Monday, October 04, 2004

Friday Night Phillip

        It was a pretty day with an unseasonable cool on the air due to our recent bouts with Hurricanes Ivan, Jean, and Karl.  I crept passed my friends from Mobile sleeping soundly on the couch, away from 80mph winds and destroyed apartment complexes; taking  refuge in my one bedroom apartment located on the brink of a downtown, tired from torrential rains and weather sirens.  It was about 5:30, and after brewing some coffee and having a cigarette, I put on a flannel shirt and went for a walk with my hands stuffed deep into my pockets.  The way a man burdened with thought staggers toward conclusion. 
        A 350 lbs homeless man named Phillip asked me for a quarter, and when I told him I didn't have any change, said, "How 'bout a five?"  Philip comes by and God-blesses me for the five spot I gave him that following Monday, and has become regular fixture on my front steps.  He cleans the street in front of my house, picks the cigarette butts out of my flower garden, and he's washed my car a few times.  Each task earning a five dollar bill, cigarette, and a ride to the Salvation Army, or his "mamma's house" as he likes to lie about.  A neighbor of mine, a local evangelist, also employs the man power of homeless Philip, promising to pay him on Sunday AFTER he attends church service.  Philip would rather have the immediate five spot, but can be seen making his way, sweaty and out of breath, to the preach's porch around 8:30 every Sunday morning. 
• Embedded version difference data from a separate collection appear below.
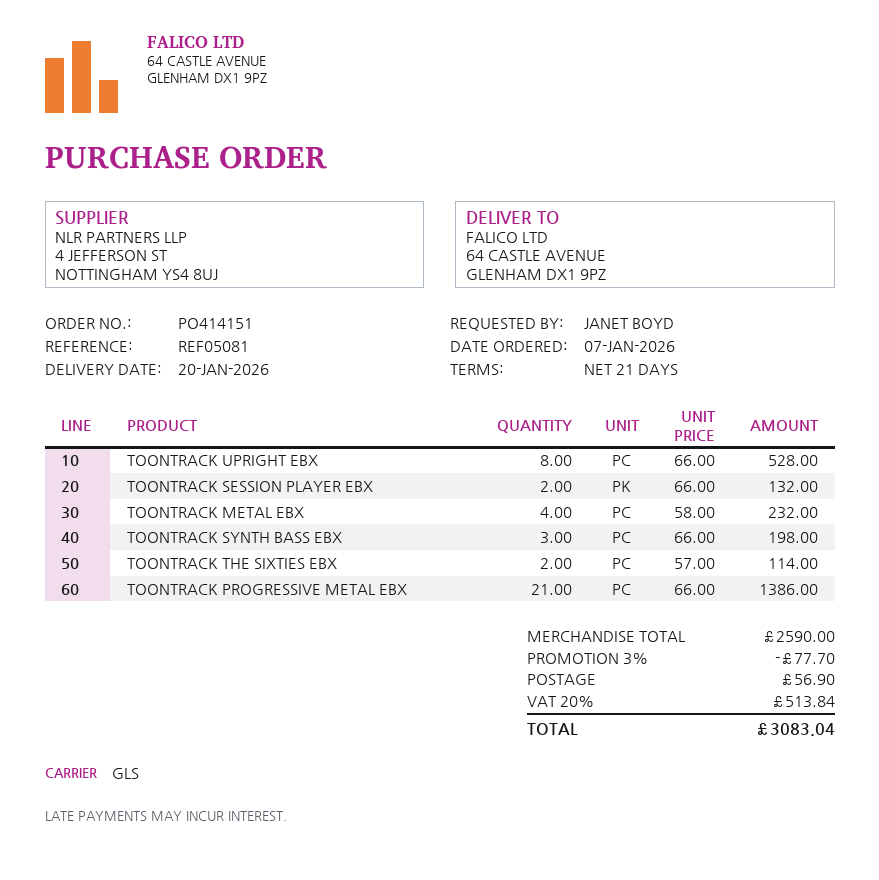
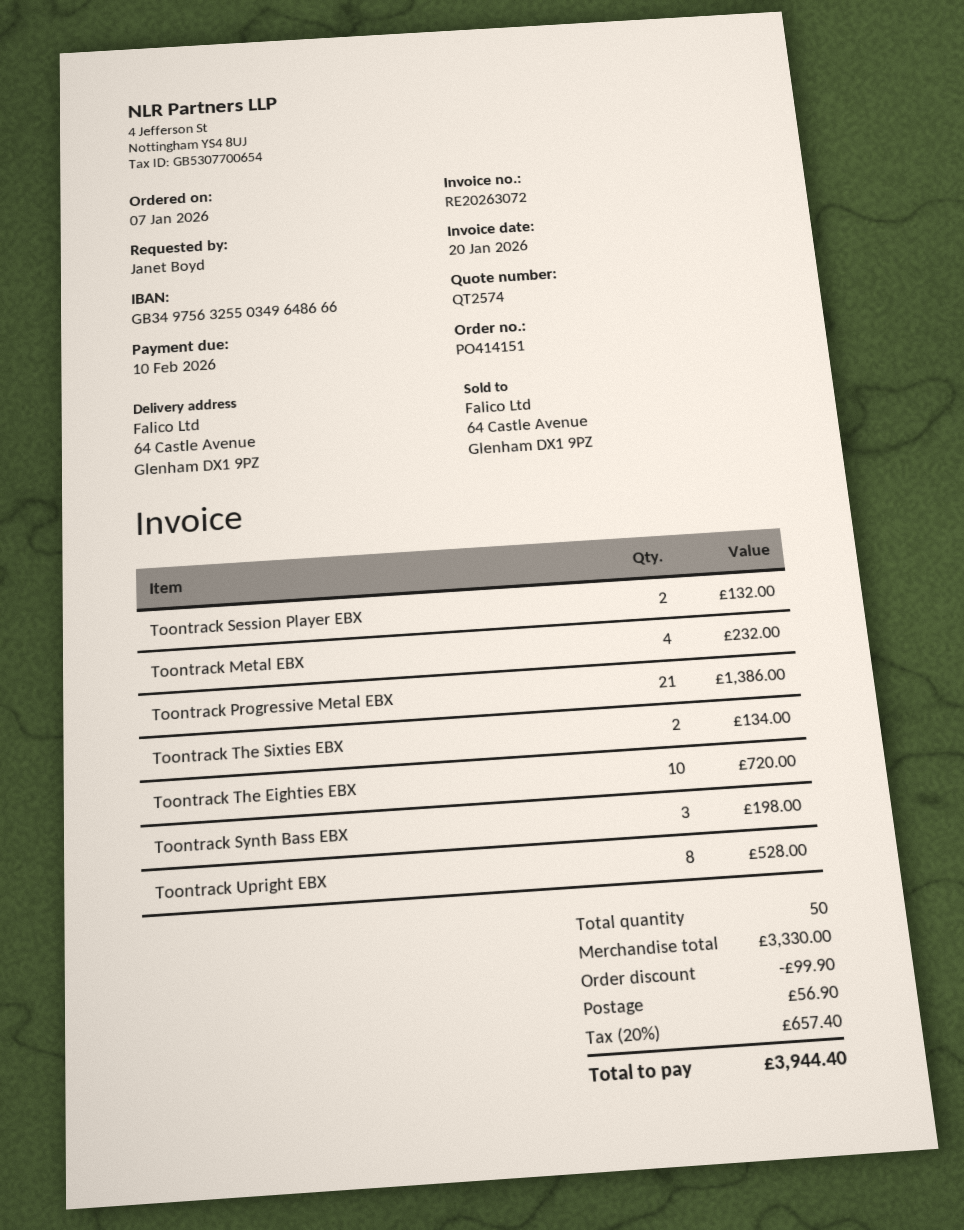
TOONTRACK THE SIXTIES EBX: 2 for 114.00 -> 2 for 134.00
Toontrack The Eighties EBX: none -> 10 for 720.00
subtotal: 2590.00 -> 3330.00
discount: 77.70 -> 99.90
tax: 20% = 513.84 -> 20% = 657.40
total: 3083.04 -> 3944.40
        I sometimes have visions of Philip turning and killing me, coming at me with a lead pipe or breaking through my flimsy door and tossing me from my roost on the balcony with no rails, huffing away with my clock radio and some Creedance tapes-the only thing of mine with any real value.  I am not as concerned with it as I probably should be, leaving the door open when I go inside to get the cash or the glass of water, testing his patience, his limits, his rehabilitation.  Yet there he is, sitting idly on the porch, the beginnings of his large a$$ facing me as he stares off into the trees, thoughts of cheap bourbon and possibly, hopefully the Holy Spirit, wandering in the heat.  He takes the glass of water and God-blesses me as though I've sneezed, as I drop him off in a field near my house.